I chanced upon a short BBC TV interview featuring the 1976 Summer Olympics multi-gold medalist Nadia Comaneci. A recently recorded interview, it featured the now 55 year-old Olympian. There were video clips of her record-making routines and they are just as spectacular today as they were 40 years ago. As she was reminiscing about how she felt when she became the first ever Olympic gymnast to get a perfect 10 score in the history of the modern games, she said something interesting – that now, today, as she looks back at that historic performance, it has become much more valuable and that she understands what a big deal it was. The trace of gratitude in her whole demeanor was not hidden in any way.
I think that this says something about life. Ms. Comaneci was expressing the truth that in life, being grateful becomes of us when we are appreciative over and over of where we once were, and for where we are now in life. I am wont to believe that gratitude is really the root of all virtue. It undergirds all authentic love.
It is when we have lost the ability to be grateful, and begin to take anything or anyone for granted, that the foundations of virtue begin to erode and we find ourselves building on sand in everything that we do.
We get a sense of this when we ponder the original fall of man (and woman) in Scripture. This depicts Adam and Eve doing something rather innocuous and seemingly trivial – the taking of a fruit from a tree. The logical mind doesn’t quite know how to make any sense of this because if that tree was so potentially toxic not just to the two of them, but also to the entire human race, then it shouldn’t have been in the garden in the first place! So right from the start, we say that this tale/lore/story/fable/parable (delete whichever is applicable) is flawed.
Anyone looking at this purely from a logical, dualistic and left-brained perspective would be excused for coming to this conclusion.
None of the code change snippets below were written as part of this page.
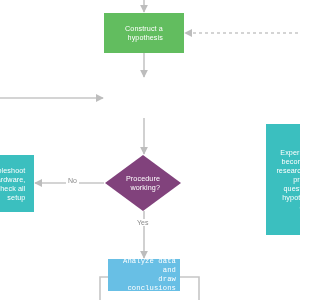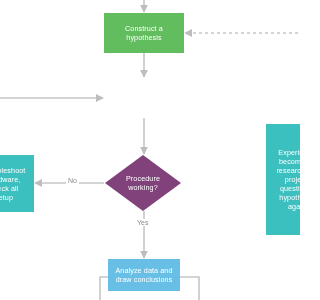"Construct a" .node-label { text-align: none -> right }
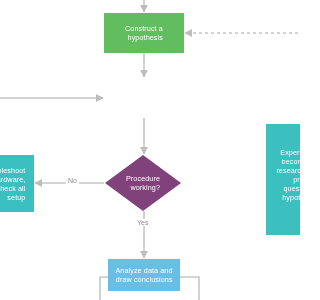"Analyze data and" #node-analyze { font-family: none -> Liberation Mono, monospace }
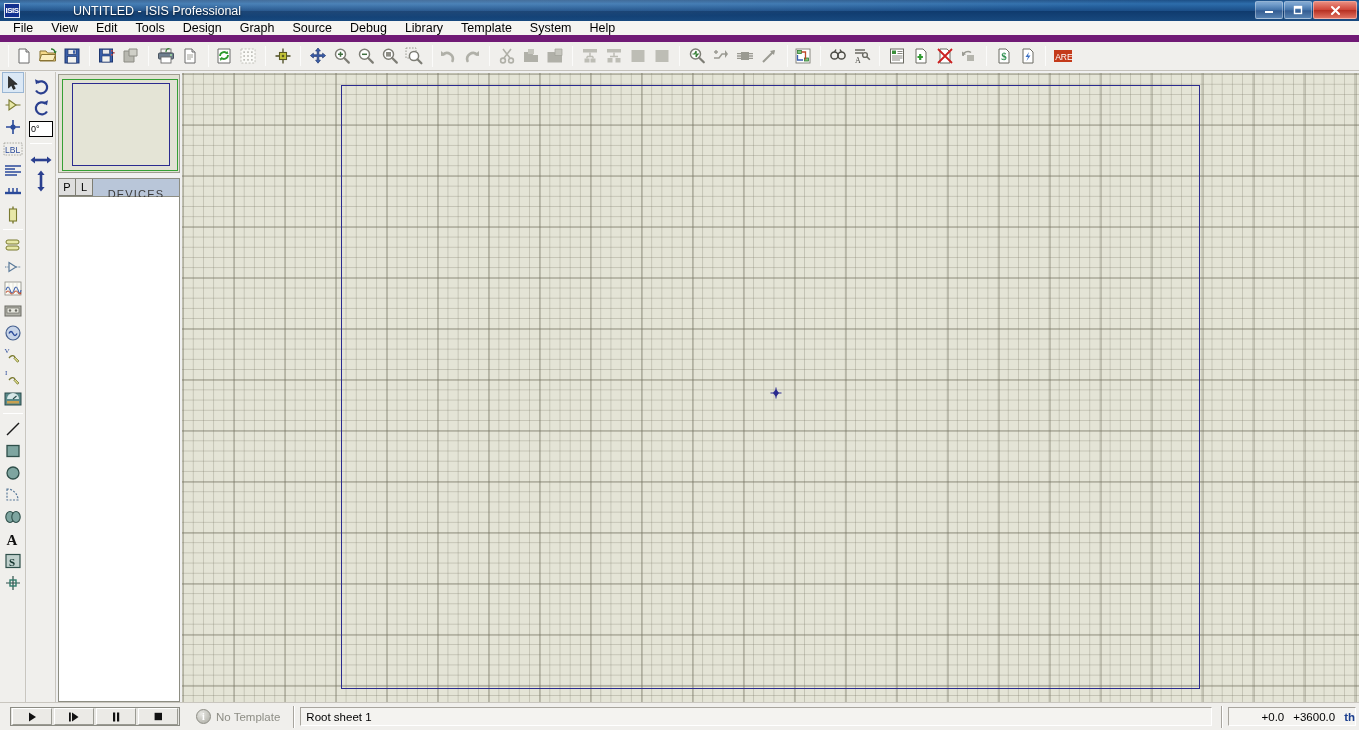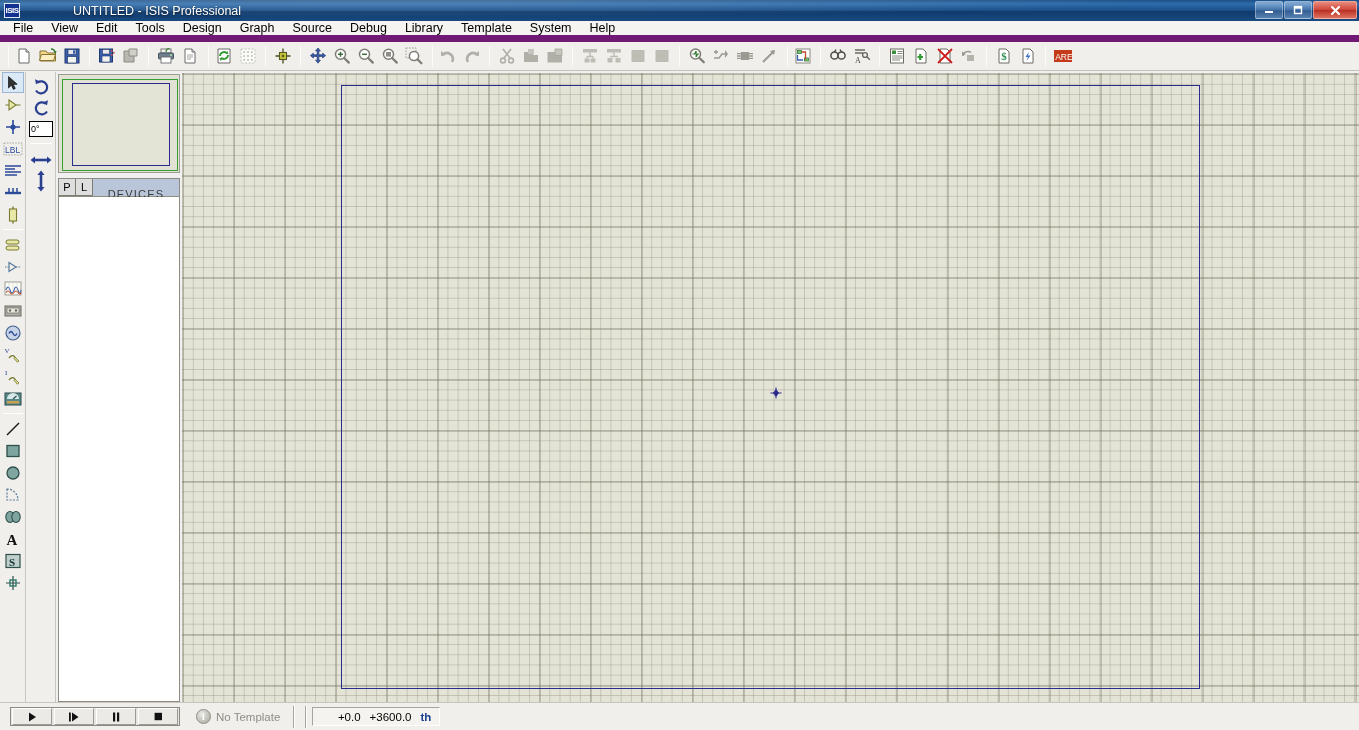"Root sheet 1" div.sheet-field { html: none -> <div>Root sheet 1</div> }
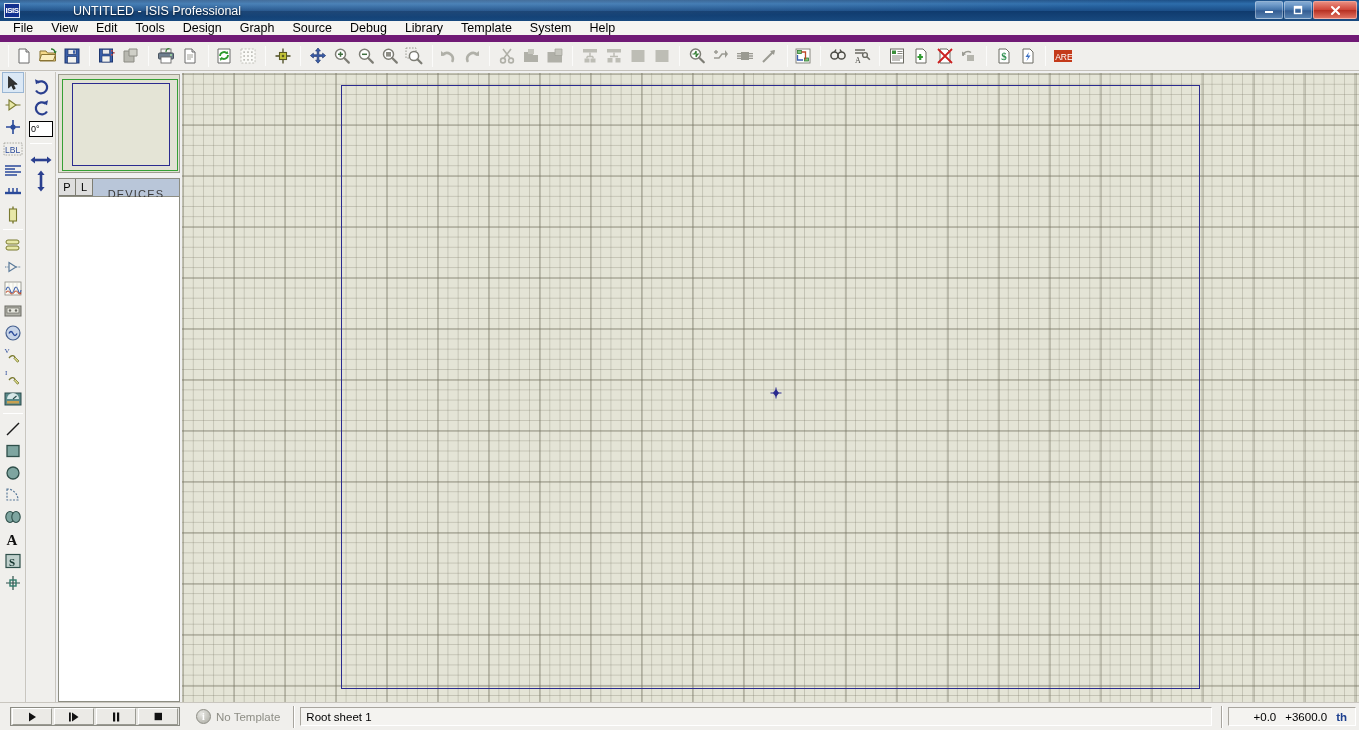"+0.0" .coord-field { padding-right: 8px -> 0 }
But the fall of humankind and the subsequent elaborate and long drawn-out plan to get humankind back into Eden and back into eternal life is just as illogical, non-dualistic and requires more of a right-brained thinking.
The fall of humanity is often attributable not to the action of eating of a fruit, but to the energy and drive to even want to do it in the first place. In that garden, and in the original plan, there was a promise that life would be super abundantly rich and good. It had a caveat; a clause. And the condition was that the life that they were promised was to be received as gift, and the only way one could truly partake and enjoy it in its fullest was when they continued to receive it with gratitude, respecting the gift with a heart that knows that it didn’t deserve it in the first place. Grace, to be grace, has to be totally undeserved and unearnable.
But, as the story shows, the life that God gave us necessarily came with a freedom as well. And this is because love has to be free in order for it to be real. A love that is forced to love in return is not love. People in forced marriages or people living in fear in a marriage know this to be true. This is the reason why we always try to ensure that when coupled enter into marriage, that there is no coercion or situations that are forcing the couple to marry, compromising the absolute freedom of the couple concerned. And that is why a pregnancy out of wedlock is always deemed a curtailing of freedom.
God doesn’t force us to love him. He knows that forced love is an oxymoron. That is why he gave us the ability to even want to reject this offer of love, and the result is that Adam and Eve took from the tree. The whole simple explanation of their sin is that they were not receptive of life as a gift, but appropriated it for themselves in that defiant act of taking and grabbing it as if it was theirs by right. And from that point, we have all been struggling with this and have to learn over and over again to truly nurture gratitude in our lives.
One of the effective ways to remind us to be grateful is to look back at where we have come from in life. People with a mired past and who are living now in a new enlivened state have an advantage over others. People who have come through adversities and emerged later more grounded, more stable and less scattered have great advantage to be thankful. Peoples who had been refugees once but are now citizens of countries which gave them a new stability and citizenship know this to be true. It is not just a concept for them. It is real. And we all need to be able to do this often.
Today, I can say that I am one such grateful person. It was exactly three years ago that I received my much-needed perfectly matching Stem Cells from my kind and generous donor, Mr. Peter Mui who lives in Chicago. This truly altruistic donation has allowed me to be alive today, and I am two years away from being declared cancer-free and in full remission from my Leukemia. I have never allowed myself to take this great act of kindness for granted, and it has forever shaped the way I approach challenges in life. Everything is truly gift, even the adversities and trials that we have in life.
Peter has a wonderfully self-deprecating nature, and each time I thank him for his selfless act, he tells me that he did something anybody would have done. But the truth is that it isn’t something anybody would have done. It was something he specifically did, and it mattered. He asks jokingly if being demonstrative of my gratitude could be getting old. It cannot get old. If it does get old, it means that I have begun to take mercy and grace for granted. I need to be grateful and to show it in living a converted life each day.
So Peter, again and again, I would like to say a big “thank you” for giving me the possibility of getting a ‘re-boot’ in life and to be usable for God’s kingdom and His work. It’s my new third birthday, and it truly is a very happy one.